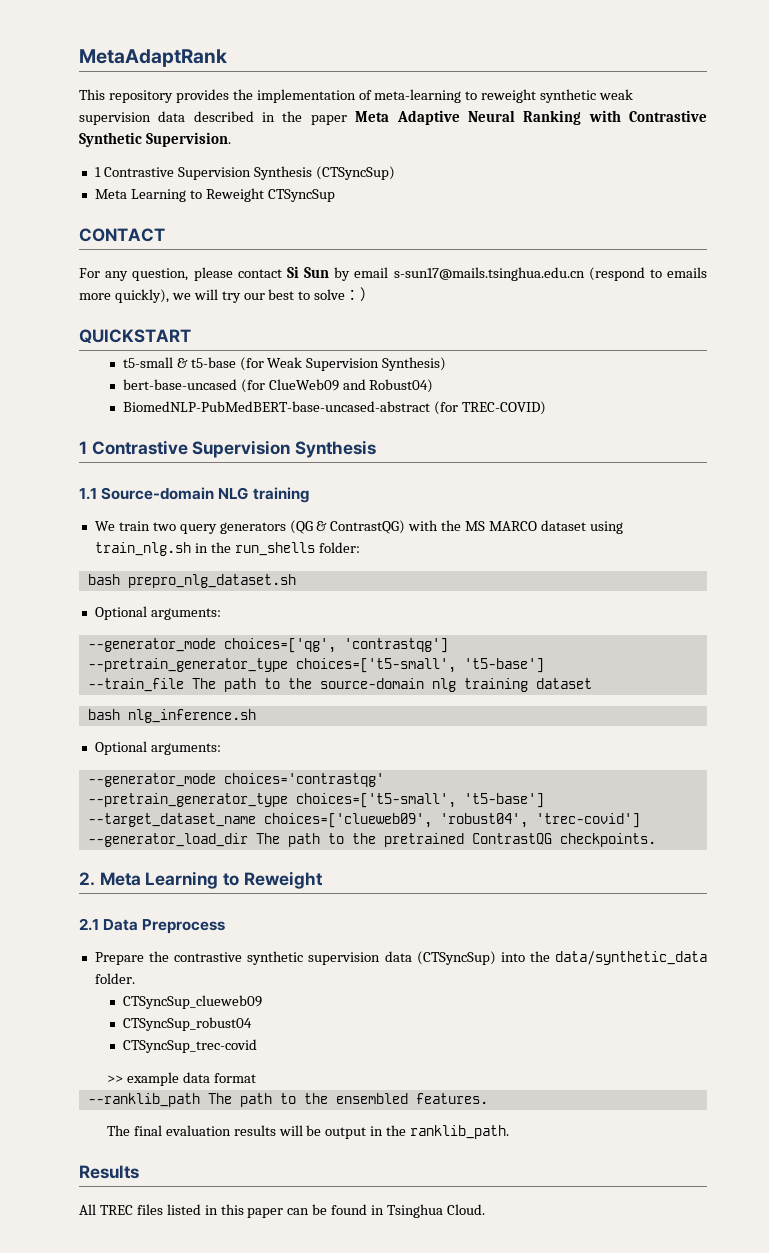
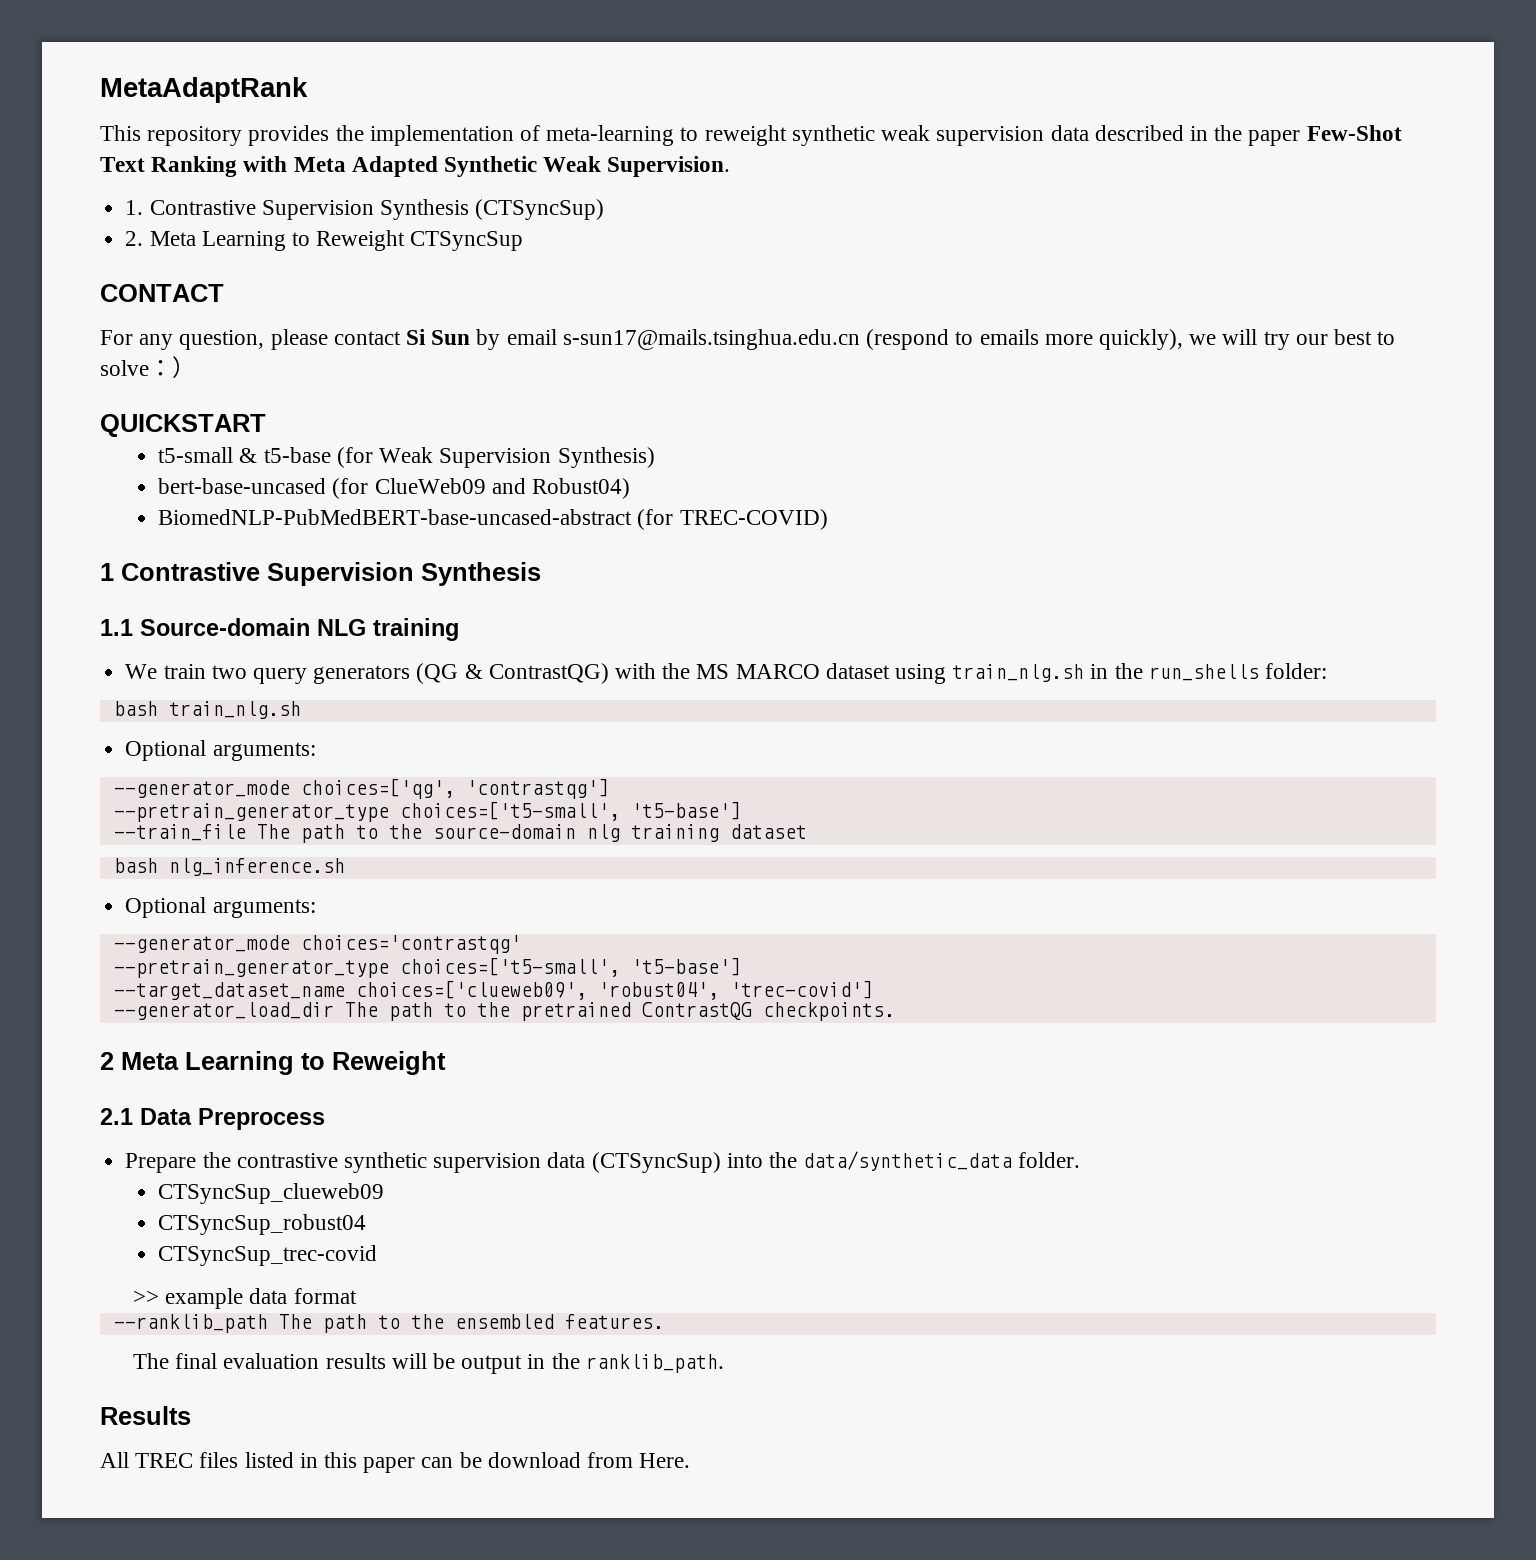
[355,110,708,125] [79,132,142,147] Meta Adaptive Neural Ranking with Contrastive Synthetic -> [1306,125,1402,141] [100,156,602,177] Few-Shot Text Ranking with Meta Adapted Synthetic Weak
[94,167,101,177] 1 -> [125,200,144,215] 1.
(395, 173) none -> [125,231,144,246] 2.
[127,574,296,588] prepro_nlg_dataset.sh -> [168,701,301,719] train_nlg.sh
[79,872,95,886] 2. -> [100,1052,114,1070] 2
[331,1204,485,1218] found in Tsinghua Cloud. -> [487,1452,691,1468] download from Here.

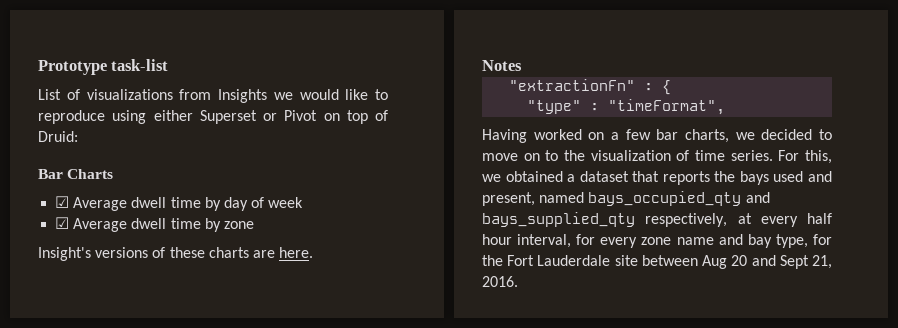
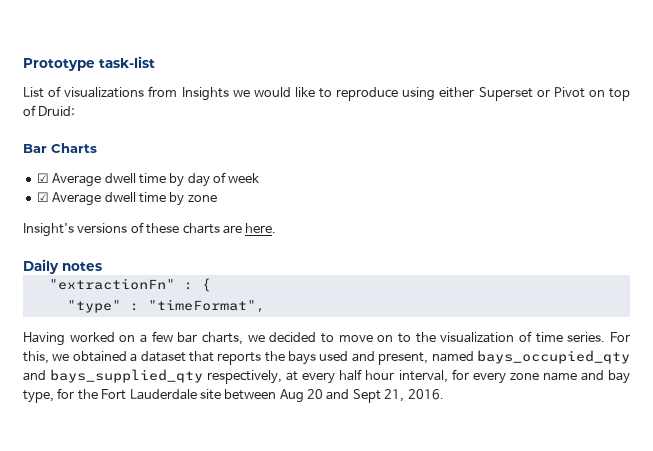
[482,60,522,71] Notes -> [23,259,102,274] Daily notes

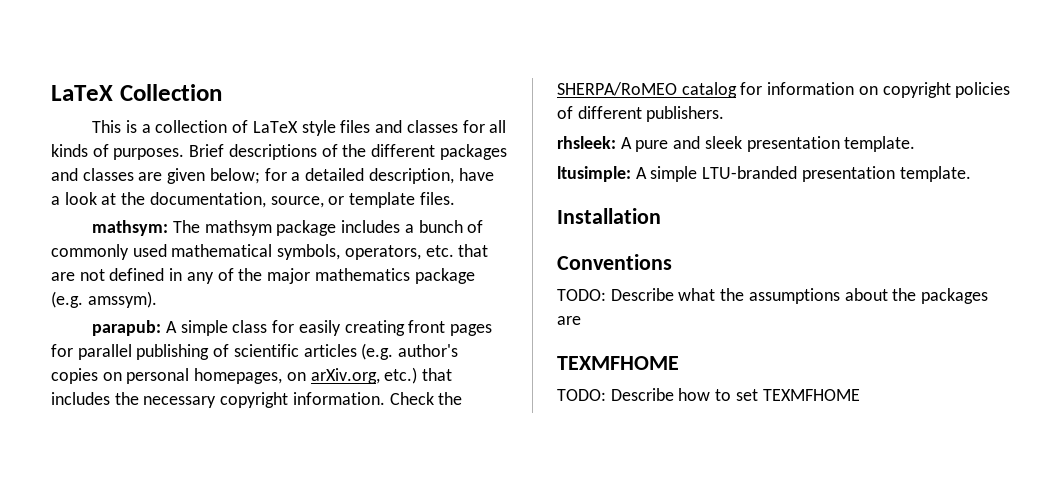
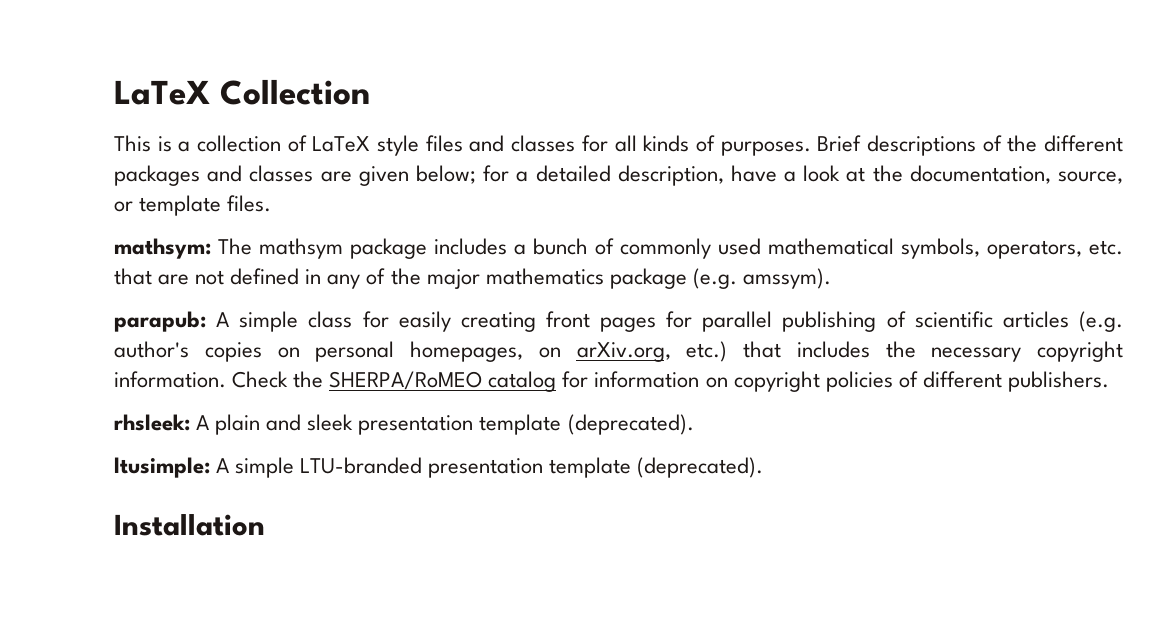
[635,140,669,152] pure -> [215,414,261,435] plain
[844,136,916,152] template. -> [479,414,694,435] template (deprecated).
[899,166,971,182] template. -> [549,457,764,478] template (deprecated).
[557,254,672,270] [557,288,989,304] [557,316,581,325] [557,356,679,370] [557,388,860,401] // Conventions // TODO: Describe what the assumptions about the packages are // TEXMFHOME // TODO: Describe how to set TEXMFHOME -> (265, 525) none

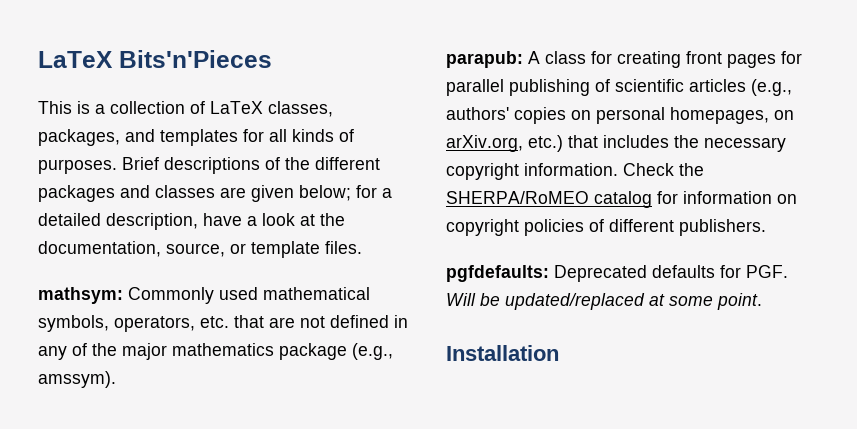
[114,79,371,105] LaTeX Collection -> [38,50,272,68] LaTeX Bits'n'Pieces
[377,135,576,156] style files and classes -> [268,101,333,117] [38,129,238,146] classes, packages, and templates
[218,238,711,259] The mathsym package includes a bunch of commonly -> [128,287,214,304] Commonly
[692,268,737,289] (e.g. -> [352,343,393,360] (e.g.,
[239,311,299,332] simple -> (540, 57) none
[398,311,451,332] easily -> (612, 57) none
[1079,311,1123,332] [114,341,189,358] (e.g. author's -> [751,79,792,96] [446,107,509,120] (e.g., authors'
[114,414,694,435] [114,457,764,478] rhsleek: A plain and sleek presentation template (deprecated). // ltusimple: A simple LTU-branded presentation template (deprecated). -> [446,265,788,282] [446,293,762,310] pgfdefaults: Deprecated defaults for PGF. Will be updated/replaced at some point.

- - -

> **AIM OF THE TASK**: Each line above with the string "simple" should be reported in full.

> **ANSWER FOR THIS EXERCISE**:
[239,311,299,332] simple -> (540, 57) none
[114,414,694,435] [114,457,764,478] rhsleek: A plain and sleek presentation template (deprecated). // ltusimple: A simple LTU-branded presentation template (deprecated). -> [446,265,788,282] [446,293,762,310] pgfdefaults: Deprecated defaults for PGF. Will be updated/replaced at some point.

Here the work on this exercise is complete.